Pensé en el día que había intentado tocar, el día que Libby me oyó, el día que estuve seguro de lo que hasta entonces sólo había sido una premonición: que mi música había desaparecido, y para siempre.

– Nunca solías hacer ese tipo de cosas -protestó papá-. Jamás dejabas el instrumento en el suelo. Lo guardabas para protegerlo del frío y del calor. Nunca estaba cerca de un radiador y a menos de seis metros de distancia de una ventana abierta.

– Si Sarah-Jane tenía planeado marcharse antes de que sucediera todo, ¿por qué no se marchó? -le pregunté.

– No has limpiado las cuerdas desde el día de Wigmore Hall, ¿verdad? ¿Cuándo fue la última vez que no limpiaste las cuerdas después de un concierto, Gideon?

– No hubo ningún concierto. No toqué.

– Y no has tocado desde entonces. Ni siquiera se te ha ocurrido hacerlo. No has tenido el valor de…

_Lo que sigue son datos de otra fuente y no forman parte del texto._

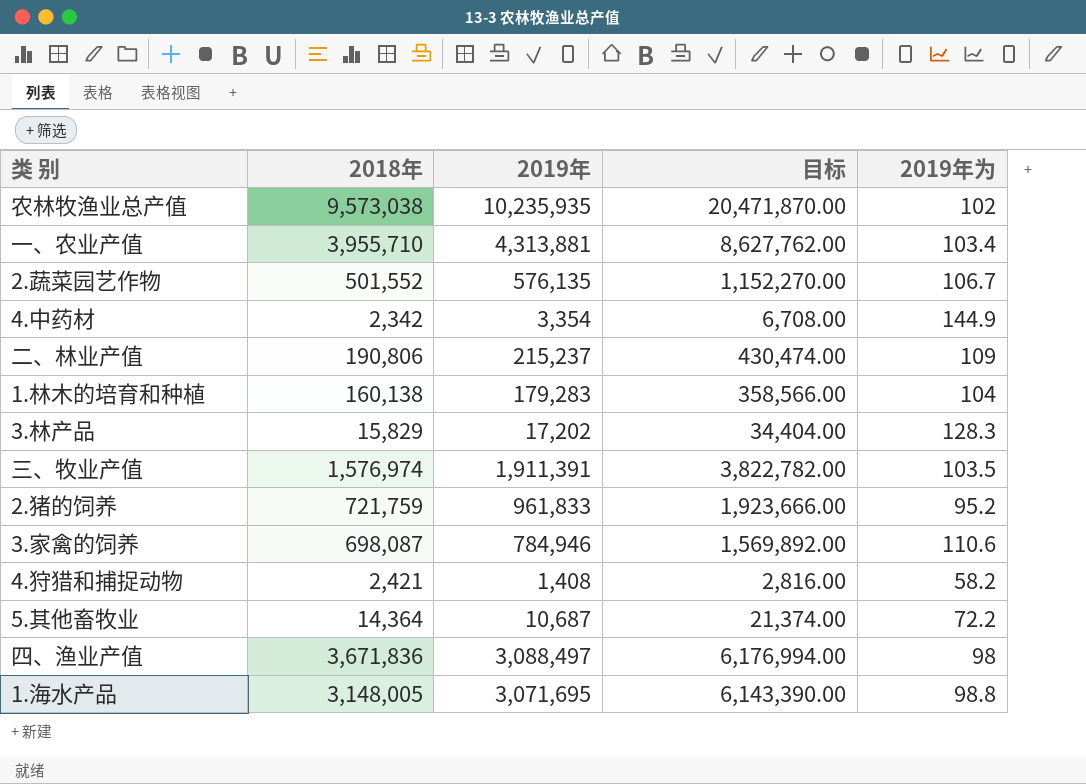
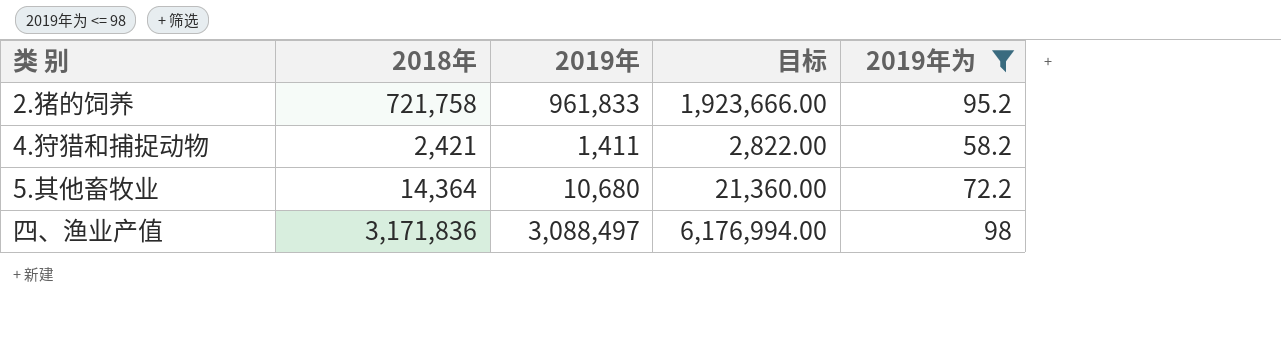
filter: none -> 2019年为 <= 98
2.猪的饲养 | 2018年: 721,759 -> 721,758
4.狩猎和捕捉动物 | 2019年: 1,408 -> 1,411
4.狩猎和捕捉动物 | 目标: 2,816.00 -> 2,822.00
5.其他畜牧业 | 2019年: 10,687 -> 10,680
5.其他畜牧业 | 目标: 21,374.00 -> 21,360.00
四、渔业产值 | 2018年: 3,671,836 -> 3,171,836

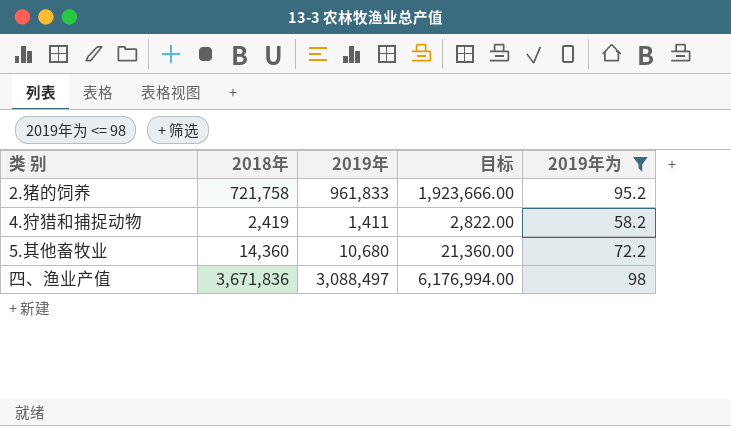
4.狩猎和捕捉动物 | 2018年: 2,421 -> 2,419
5.其他畜牧业 | 2018年: 14,364 -> 14,360
四、渔业产值 | 2018年: 3,171,836 -> 3,671,836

– Cuéntame cosas de Sarah-Jane Beckett.

– ¡Maldita sea! Sarah-Jane Beckett no es el tema que nos ocupa.

– Entonces, ¿por qué no me respondes?

– Porque no hay nada que decir. Fue despedida. Sarah-Jane Beckett también fue despedida.

Jamás me hubiera imaginado esa respuesta. Pensaba que me diría que se había prometido, que había encontrado un empleo mejor o que sencillamente había decidido hacer un cambio en su carrera profesional. Pero que ella también fuera despedida junto con Katja Wolff… Ni siquiera había contemplado esa posibilidad.

– Teníamos que reducir gastos -apuntó papá-. No podíamos emplear a Sarah-Jane Beckett y a Raphael Robson, además de tener una niñera para Sonia. Por lo tanto, le dimos dos meses para que encontrara otra cosa.

– ¿Cuándo?

– Poco antes de averiguar que también teníamos que despedir a Katja Wolff.

– Así pues, cuando Sonia murió y Katja se marchó…

– No había ninguna necesidad de que Sarah-Jane también lo hiciera. -Se dio la vuelta y volvió a colocar el Guarneri en su funda.

Sus movimientos eran lentos; la escoliosis le hacía parecer un hombre de ochenta años.

– Entonces, Sarah-Jane podría haber… -dije.

– Cuando ahogaron a tu hermana, Gideon, ella se encontraba con Pitchford. Lo juró y Pitchford lo confirmó. -Papá se puso en pie después de cerrar la funda y se volvió hacia mí. Parecía agotado. Sentí cómo la angustia, la culpa y el dolor me consumían al ver que le estaba obligando a recordar unos hechos que había enterrado junto a mi hermana. Pero tenía que continuar. Tenía la sensación de que era la primera vez que estábamos haciendo progresos desde mi episodio en Wigmore Hall (y sí, estoy usando esa palabra a propósito, tal y como usted hizo, doctora Rose, un «episodio») y, por lo tanto, no podía echarme atrás.

– ¿Por qué no dijo nada? -le pregunté.

– Te acabo de decir que…

– No me refiero a Sarah-Jane Beckett, sino a Katja Wolff. Cresswell-White me contó que habló una sola vez con la policía y que no quiso hablar con nadie más. Sobre el crimen, quiero decir. Sobre Sonia.

– No puedo responder a esa pregunta. No sé la respuesta. No me importa. Y…-En ese instante cogió la partitura que había dejado en el atril el día que había intentado tocar y la cerró poco a poco, como si deseara poner fin a algo que ninguno de los dos quería nombrar-. No llego a entender por qué sigues empeñado en desenterrar el pasado. ¿No crees que Katja Wolff ya nos ha hecho suficiente daño?